_WHAT YOU NEED TO DO:_ Below are the records. Retype exactly the lines between the lines holding "- The secret" and "- List of authenticated headers.", inclusive.

_RAW DATA:_
§ §

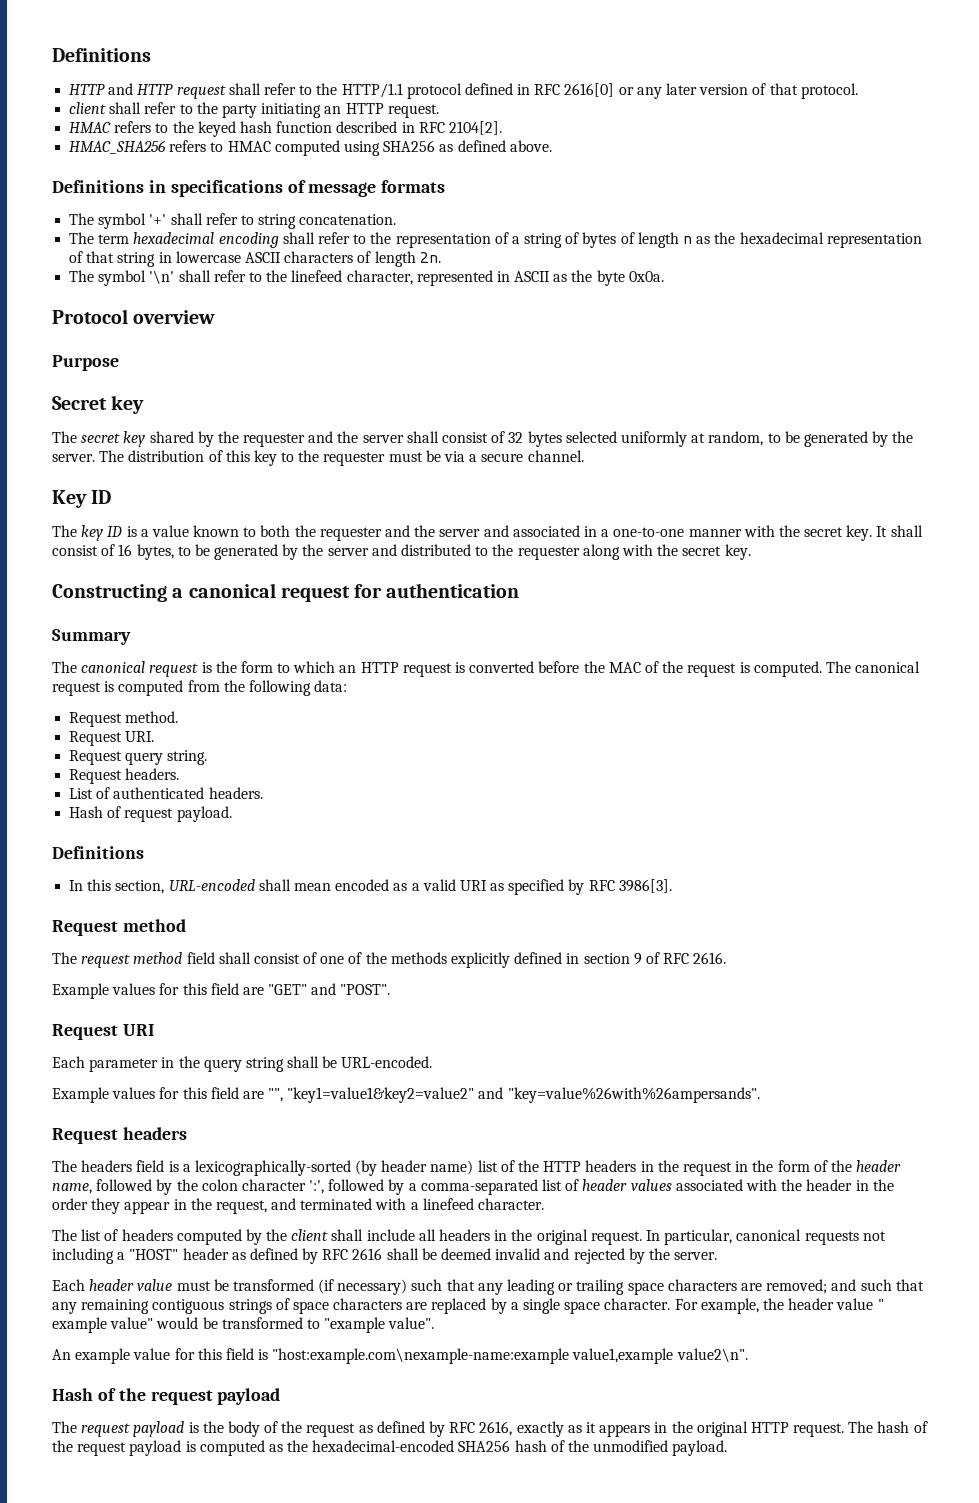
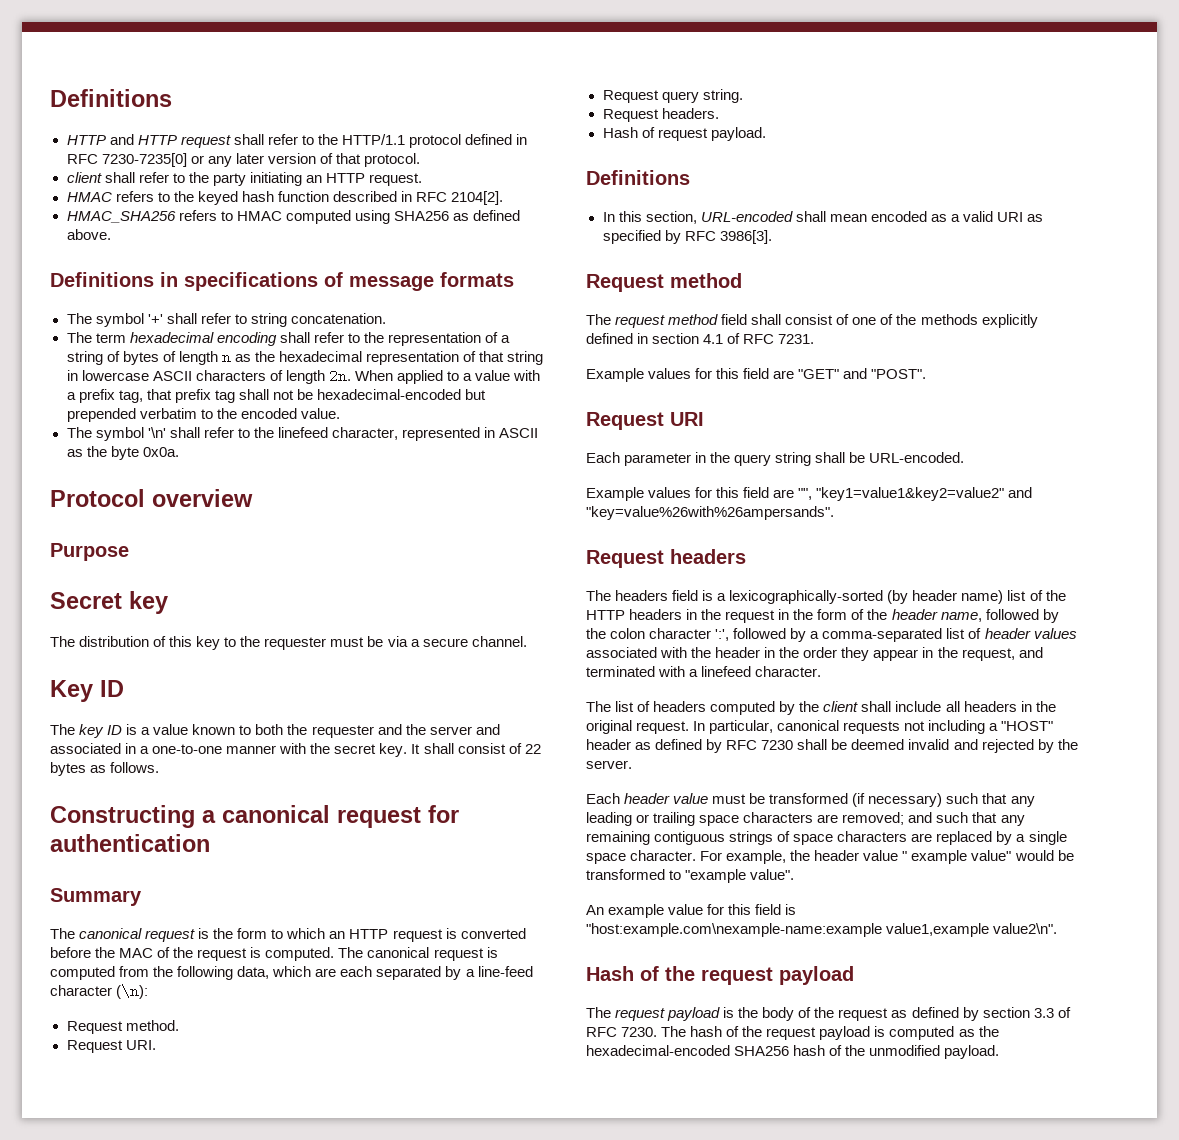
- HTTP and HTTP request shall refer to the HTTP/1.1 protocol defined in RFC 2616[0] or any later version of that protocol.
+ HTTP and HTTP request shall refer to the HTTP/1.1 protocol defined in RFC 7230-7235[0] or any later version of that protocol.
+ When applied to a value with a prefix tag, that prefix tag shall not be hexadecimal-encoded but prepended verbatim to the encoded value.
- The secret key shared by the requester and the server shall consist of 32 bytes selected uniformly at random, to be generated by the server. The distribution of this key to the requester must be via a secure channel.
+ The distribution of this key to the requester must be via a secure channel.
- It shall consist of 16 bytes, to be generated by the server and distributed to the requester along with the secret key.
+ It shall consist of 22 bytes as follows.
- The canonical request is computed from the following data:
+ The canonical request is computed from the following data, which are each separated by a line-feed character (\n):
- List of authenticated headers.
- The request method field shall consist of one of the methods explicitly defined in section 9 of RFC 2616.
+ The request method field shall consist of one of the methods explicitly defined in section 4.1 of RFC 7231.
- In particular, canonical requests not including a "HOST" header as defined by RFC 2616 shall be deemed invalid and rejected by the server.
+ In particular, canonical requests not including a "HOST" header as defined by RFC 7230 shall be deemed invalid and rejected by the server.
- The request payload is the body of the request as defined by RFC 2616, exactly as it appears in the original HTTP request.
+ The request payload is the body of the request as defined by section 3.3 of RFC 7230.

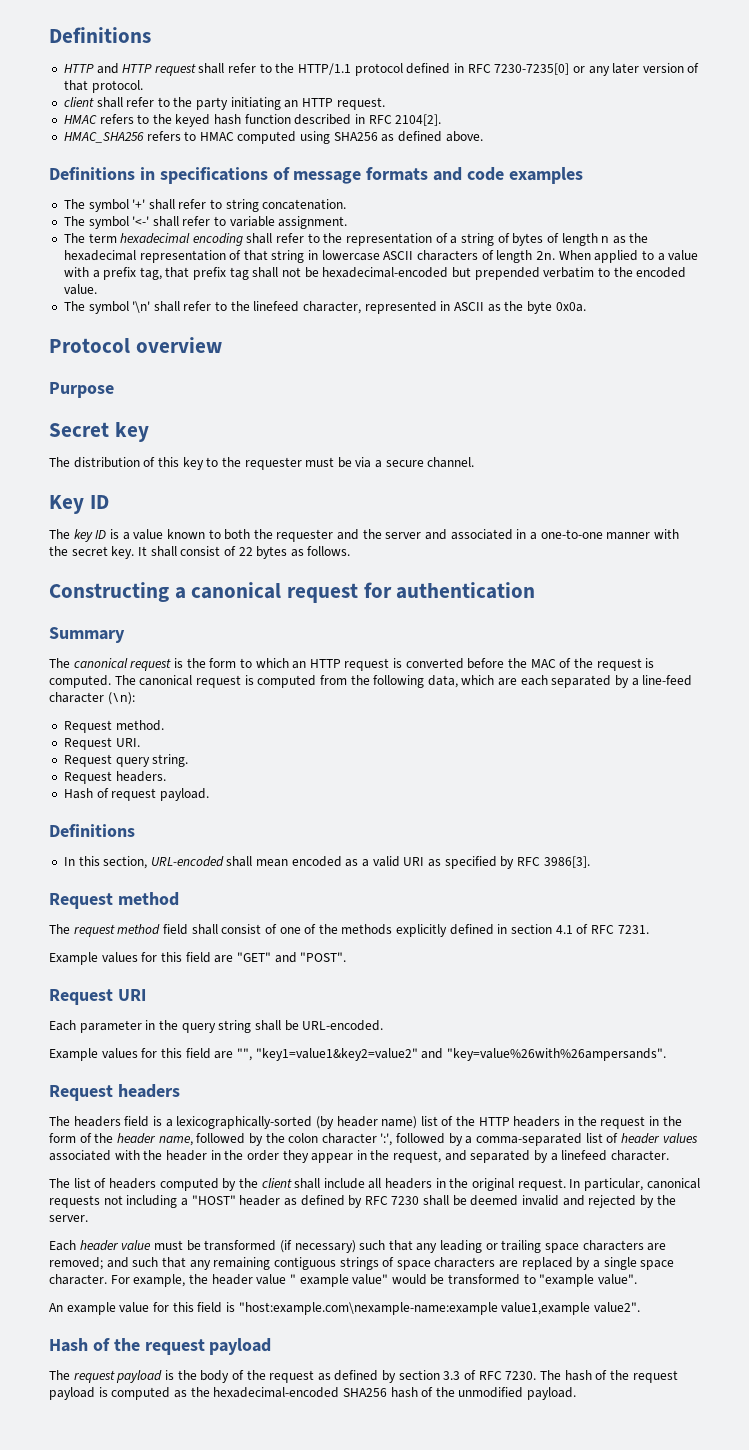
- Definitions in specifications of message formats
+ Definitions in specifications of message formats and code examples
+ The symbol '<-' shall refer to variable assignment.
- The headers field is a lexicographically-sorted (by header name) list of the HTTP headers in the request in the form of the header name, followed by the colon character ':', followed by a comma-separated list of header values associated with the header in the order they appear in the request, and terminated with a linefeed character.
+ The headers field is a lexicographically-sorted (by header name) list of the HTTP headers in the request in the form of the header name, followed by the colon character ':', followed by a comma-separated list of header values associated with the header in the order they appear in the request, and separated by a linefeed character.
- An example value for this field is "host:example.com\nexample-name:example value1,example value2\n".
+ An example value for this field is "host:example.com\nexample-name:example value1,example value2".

§ §

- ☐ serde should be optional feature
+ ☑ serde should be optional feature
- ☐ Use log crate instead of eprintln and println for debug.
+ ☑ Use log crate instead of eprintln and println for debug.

§ §

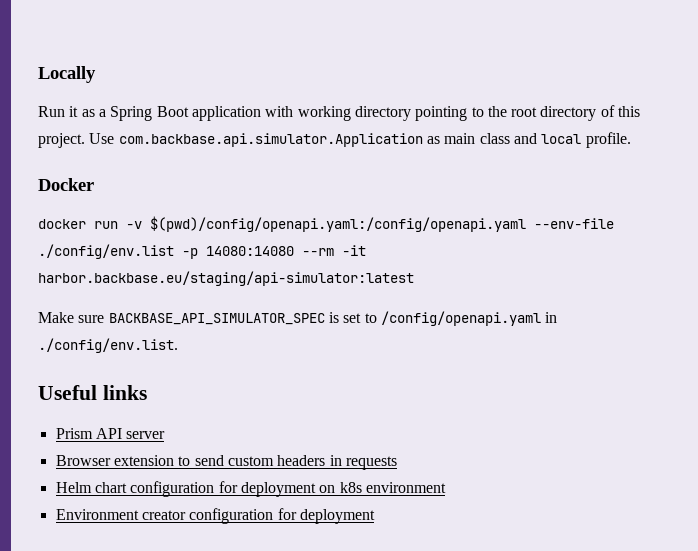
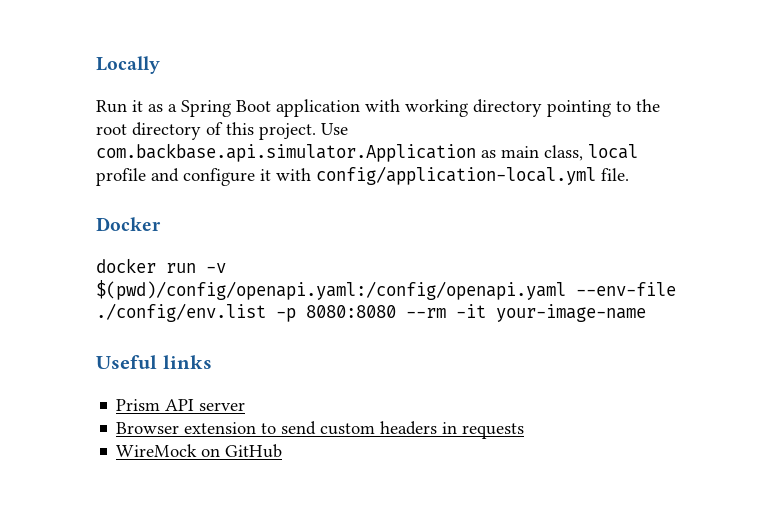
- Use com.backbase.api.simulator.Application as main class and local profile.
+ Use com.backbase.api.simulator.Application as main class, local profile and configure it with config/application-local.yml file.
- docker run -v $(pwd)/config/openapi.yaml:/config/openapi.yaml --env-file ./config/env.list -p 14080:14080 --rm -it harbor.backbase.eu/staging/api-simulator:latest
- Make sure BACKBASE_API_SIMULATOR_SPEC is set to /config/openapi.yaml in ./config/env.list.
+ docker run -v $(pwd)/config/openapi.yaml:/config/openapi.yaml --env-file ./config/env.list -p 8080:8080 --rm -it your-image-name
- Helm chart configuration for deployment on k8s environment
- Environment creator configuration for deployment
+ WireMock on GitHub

§ §

_OUTPUT OF THE EXERCISE:_
- The secret key shared by the requester and the server shall consist of 32 bytes selected uniformly at random, to be generated by the server. The distribution of this key to the requester must be via a secure channel.
+ The distribution of this key to the requester must be via a secure channel.
- It shall consist of 16 bytes, to be generated by the server and distributed to the requester along with the secret key.
+ It shall consist of 22 bytes as follows.
- The canonical request is computed from the following data:
+ The canonical request is computed from the following data, which are each separated by a line-feed character (\n):
- List of authenticated headers.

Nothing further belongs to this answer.